Созвездие Стрельца - Нагишкин Дмитрий Дмитриевич 34 стр.


Зина легонько, ленивым движением, подкручивает регулятор громкости репродуктора, что стоит на маленьком столике возле тахты. Репродуктор фасонистый, на ножках с шелковистой тканью, видной в прорези металлической решетки, защищающей зев рупора.

Марченко сидит на стуле возле тахты. Жадными глазами он глядит на Зину — то на коленные сгибы ее ног, которые как-то невольно влекут взор выше, то на подмышки, то на лицо Зины. Тугие желваки играют у него на челюстях. Он то и дело вынимает из кармана платок и вытирает потные ладони. Дышит он тяжело, сильно сопя и не замечая этого. С некоторой досадой он бросает взгляд на репродуктор, который явно мешает ему, на настольную лампочку с фиолетовым абажуром, отсветы которого придают лицу Зины сказочно-нереальный вид.

— Может, погасим лампу? — говорит Марченко хрипло.

— Нет! — отвечает Зина.

— Не пойму я тебя! — Капитан поднимается со стула и пересаживается поближе, на край тахты, которая поскрипывает от тяжести его тела. Как бы дружески, словно невзначай, он кладет потную ладонь на колено Зины.
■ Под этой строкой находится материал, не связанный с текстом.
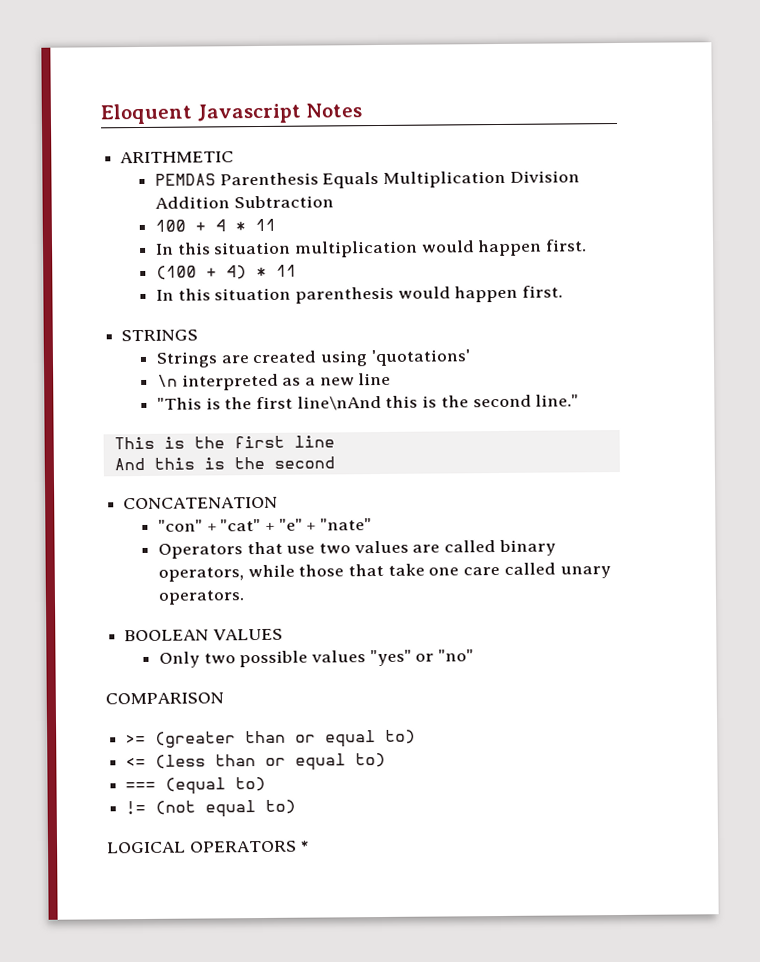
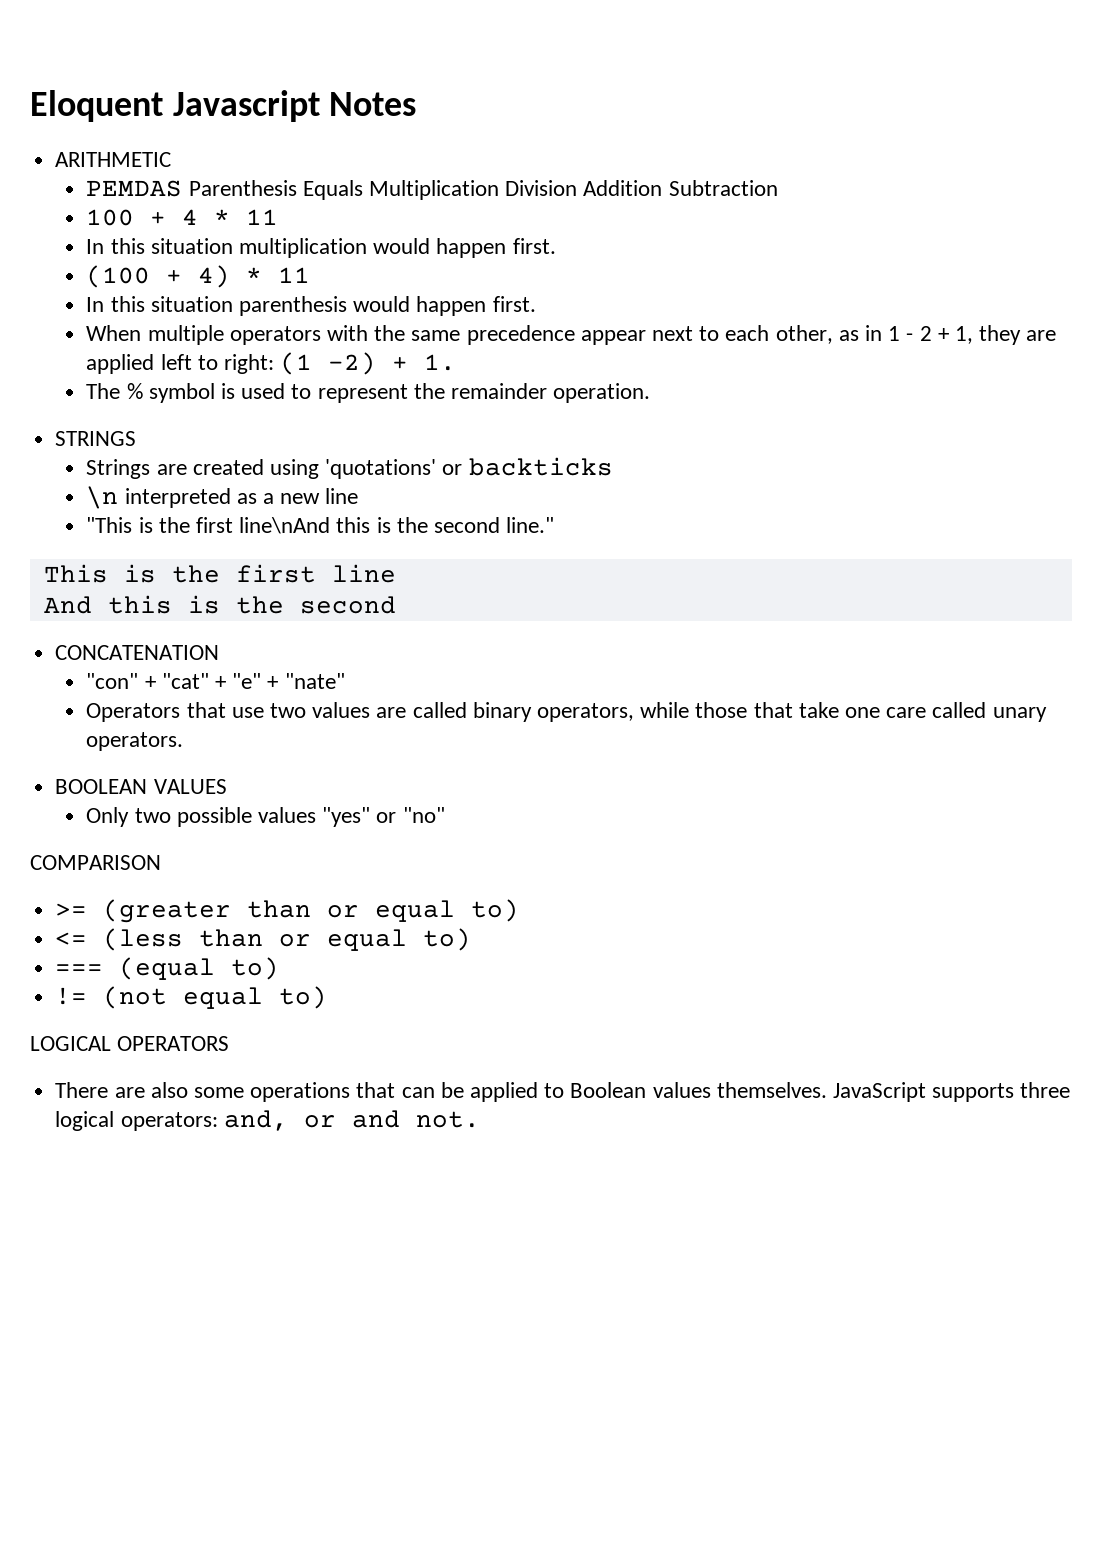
(564, 291) none -> [86,325,1057,345] [86,352,457,375] [86,383,651,403] // When multiple operators with the same precedence appear next to each other, as in 1 - 2 + 1, they are applied left to right: (1 -2) + 1. // The % symbol is used to represent the remainder operation.
(471, 358) none -> [442,457,613,476] or backticks
[300,840,311,852] * -> [55,1082,1071,1102] [55,1110,480,1131] // There are also some operations that can be applied to Boolean values themselves. JavaScript supports three logical operators: and, or and not.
— Дважды два — четыре. Пятью пять — двадцать пять! И понимать нечего. Ясненько, как говорят военные моряки! — лениво отвечает Зина, вращая верньер, отчего музыка вдруг бьет Марченко по ушам, а он, чуть морщась, поворачивает голову и отрывается от созерцания бедра Зины, приоткрытого юбкой.

Зина тотчас же делает музыку тише. Капитан оттягивает воротник кителя, который уже тесен ему, потом расстегивает верхнюю пуговицу кителя. Зина говорит:

— В таких случаях говорят: «С вашего разрешения, мадам!»

— Я человек простой! — вполголоса замечает капитан, то ли извиняясь, то ли отвергая возможность извинений.

— Нет, Марченко! Вы не простой человек.

Марченко оглядывается на полоску голого тела Зины и вдруг, порывисто нагибаясь, отчего у него перехватывает горло и тотчас же багровеет шея и затылок, целует эту полоску.

— Ну! — говорит Зина холодно.

Марченко выпрямляется. Кровь отливает от его лица.

— Вы полнеете, Марченко! Наливаетесь соками. Как клещ… — Зина спокойно глядит на капитана. Марченко вдруг встает:

— Ну, в чем дело, Зина? В чем дело?

— Дело в шляпе! — чуть насмешливо отвечает Зина. Спокойный взгляд ее останавливается на капитане, который сердито, с раздражением вытаскивает из кармана серебряный портсигар, из портсигара вынимает папироску и стучит ею о крышку портсигара, стряхивая табачную пыль из мундштука. Спохватившись, он говорит: «Разрешишь?» Зина кивает головой. Капитан закуривает. Кольца серого дыма плывут по комнате одно за другим. Зина заинтересованно следит за их движением.

— Но ведь было же! — выкрикивает Марченко со злостью, которой уже не может умерить ни вежливость, ни желание.

— Дуракам счастье! — говорит Зина, тяготясь ненужным разговором. Она съеживается в комочек, как маленький ребенок подтянув коленки к самому подбородку. Заметив, что Марченко хочет сесть опять на тахту, и ловя его жадный взор, устремленный вниз, она говорит. — Конечно, не в том дело, что дуракам счастье. Вы не дурак. Ох, не дурак, Марченко! Дело в том, что человек ищет счастья. Ищет счастья, а находит, как моя мама говорила, случа́й. А кто его наперед-то узнает — счастье или случа́й? И если было счастье, да утрачено — только в Амур… А я вот не бросилась… Вы любили когда-нибудь, Марченко?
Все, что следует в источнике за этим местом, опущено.